I was surprised by how much (spoken) Hebrew I knew. I only recently learned the aleph-bet and am pretty slow picking my way through it, but during the prayers and Torah and Haftorah I could follow where we were in the English translation based on vocabulary words that I recognised. Mainly I got confused during prayers that were sung to a melody that everyone else knew but I didn’t, but when those cropped up I just waited, looking at the English text or trying to soak up the melody for next time. I was also thrown by the Torah scroll being carried through the congregation–I could see how the men were venerating it with the tzitzyot, but did the women do something different? Was I allowed to touch it as a non-Jew? I didn’t know, so I defaulted to Catholic liturgical training when faced with a new and confusing ritual: do nothing and stand aside to let other people in the row do their thing.
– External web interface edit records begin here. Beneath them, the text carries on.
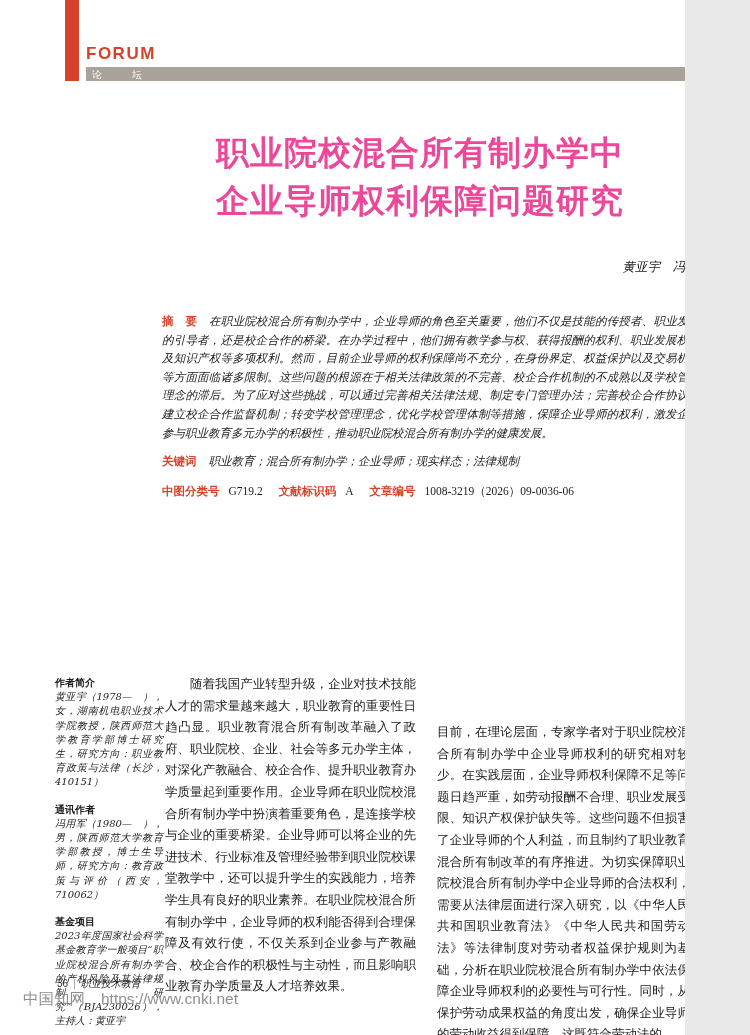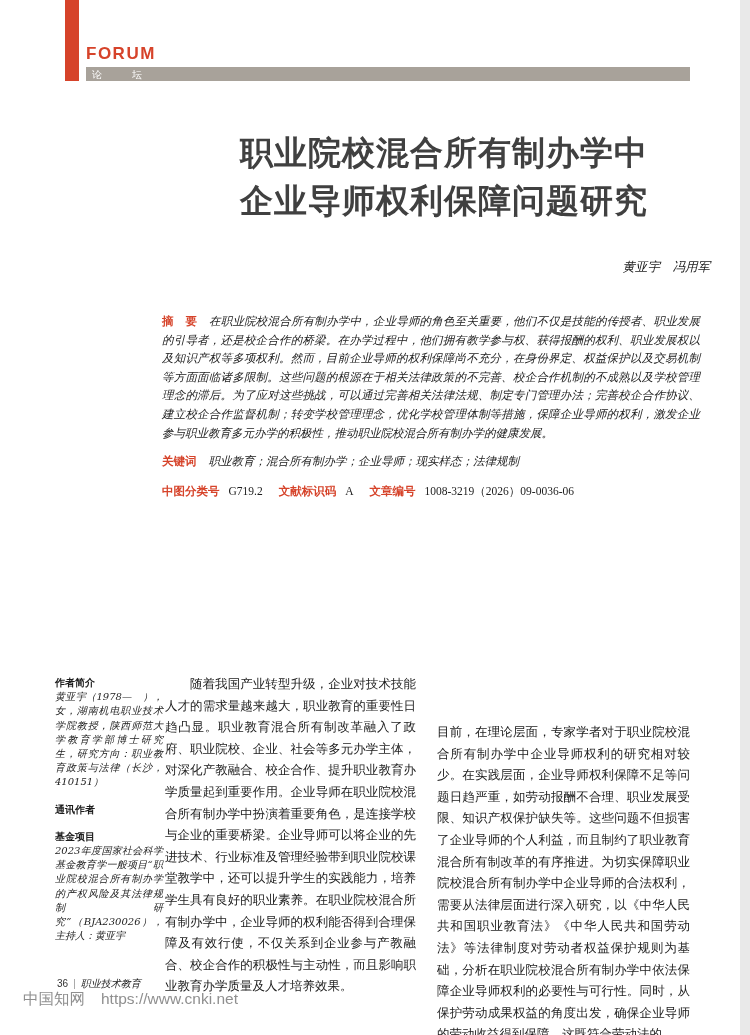"FORUM" .page { width: 740px -> 685px }
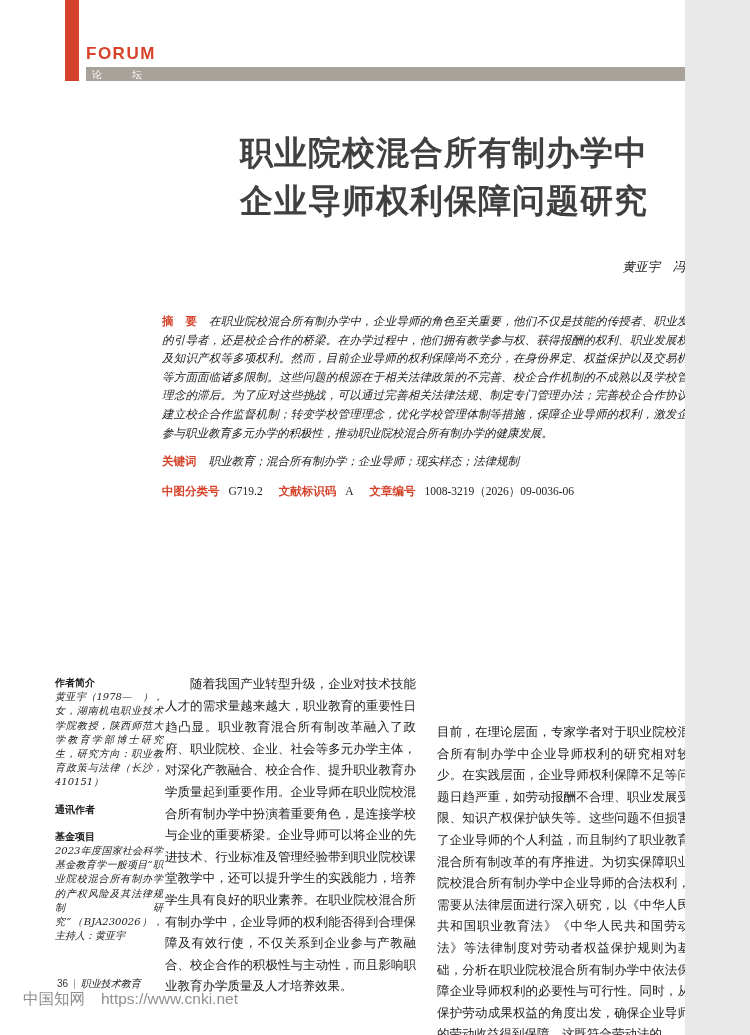"职业院校混合所有制办学中" .title { color: #404040 -> #ec4899; left: 164px -> 140px }
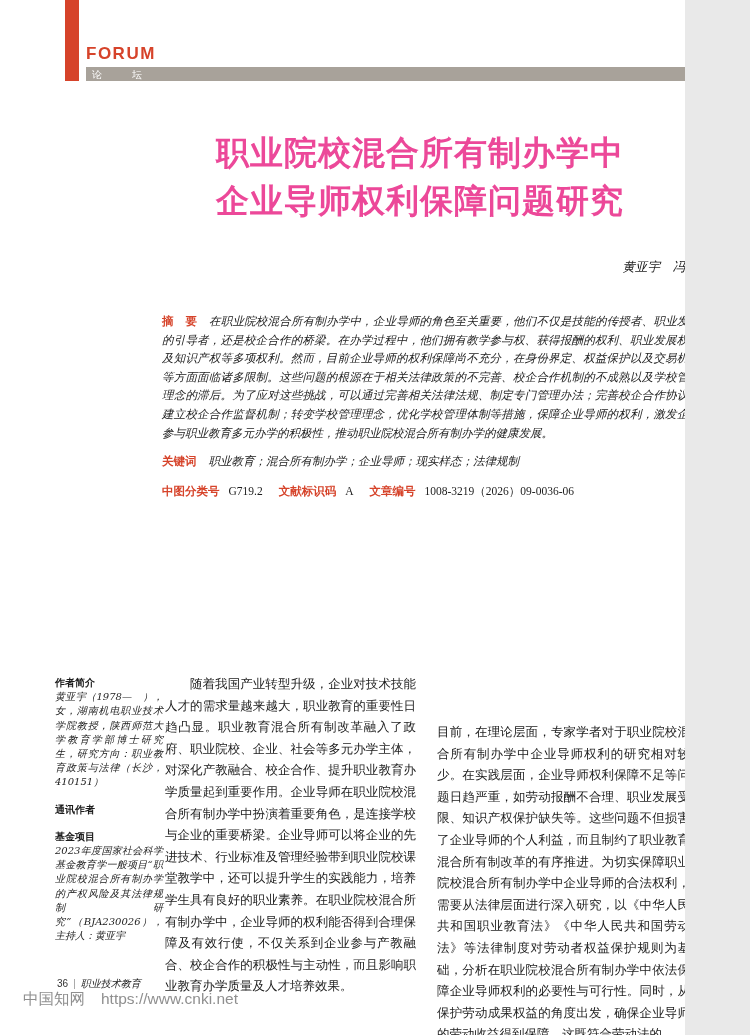"冯用军（1980—" div.side-text { html: none -> <div>冯用军（1980— ），男，陕西师范大学教育学部教授，博士生导师，研究方向：教育政策与评价（西安，710062）</div> }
Of course some of the prayers were in English, and I was even asked to read one, which was awesome. (It was this one, roughly, adapted for Canadian use in our siddur.) The dvar Torah given by one of the congregation was far more erudite than I’m used to from Catholic homilies–my family were always tough critics, and I learned to dread sermons read word for word at the pulpit. This guy spoke from notes but they were actually necessary, since he was citing sources and making a scholarly argument. The other difference I noticed is that it was an argument about liturgy and history, rather than an exhortation to feeling a certain way. (I get that a dvar and a sermon aren’t the same thing, I’m just comparing because they occupy a similar sort of place in the liturgies.) My talks with the American Woman about Mormonism have made me more sensitive to religious activities that try to whip up and manipulate the emotions, and the services here were very much not about that. There were opportunities to focus in on your own feelings, particularly during the silent parts, but no pressure to feel a certain way or to display outward signs of “spiritual feelings”. This is exactly what I want.
I didn’t feel too out of place. All the other women wore kippot and most wore tallitot, but no one drew attention to the fact that I wasn’t. Everyone introduced themselves or introduced me around to other people, made conversation and invited me for kiddush afterwards. I was awkward and nervous, like I usually am with new people, but it was a pretty forgiving environment. (I failed to politely escape taking some gefilte fish, even though I cannot deal with that stuff cold. “Oh, no thanks, not for me.” “No, HAVE SOME.” So I did.) A very motherly rebbetzin said I was brave to come and was surprised that I was trying to keep kosher already, which, my heart grew three sizes that day. It was really, really great to have encouragement. She introduced me to her husband, who’s led conversion classes before, and he was also super supportive and suggested I get in touch with him. Nobody tried to discourage me three times or anything.
In short, OMG WHY DID I NOT TRY THIS SOONER.